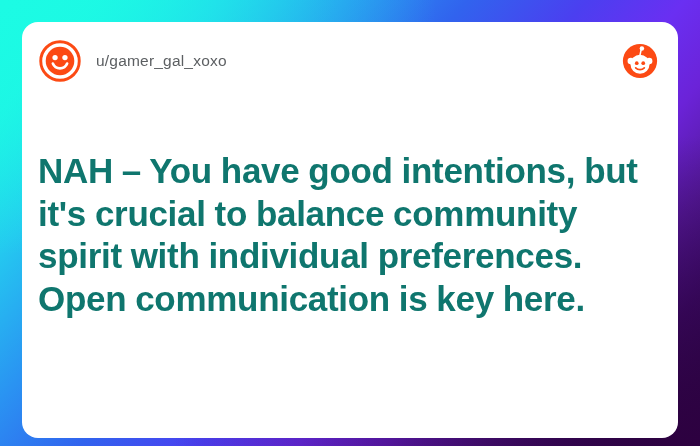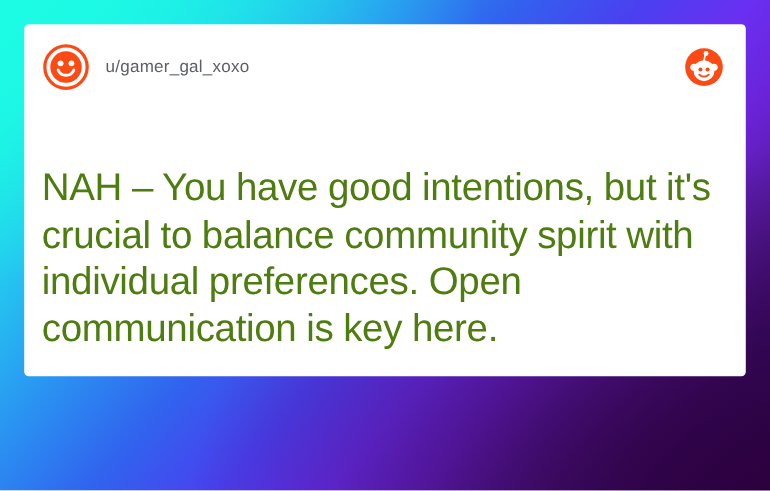--- a/index.html
+++ b/index.html
@@ -41,9 +41,9 @@
     left: 22px;
     top: 22px;
     width: 656px;
-    height: 320px;
+    height: 416px;
     background: #ffffff;
-    border-radius: 4px;
+    border-radius: 16px;
     box-sizing: border-box;
     padding: 0;
     overflow: hidden;

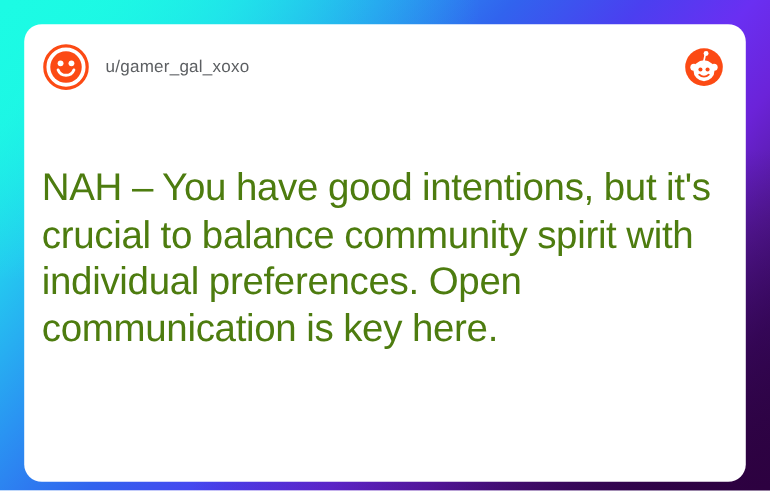--- a/index.html
+++ b/index.html
@@ -103,8 +103,8 @@
     font-size: 35px;
     line-height: 1.22;
     letter-spacing: -0.3px;
-    color: #4d7c0f;
-    font-weight: 400;
+    color: #0f766e;
+    font-weight: 700;
     word-spacing: -0.5px;
   }
 </style>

····················

Each line above that holds the string "radius" should be copied and shown.

-    border-radius: 4px;
+    border-radius: 16px;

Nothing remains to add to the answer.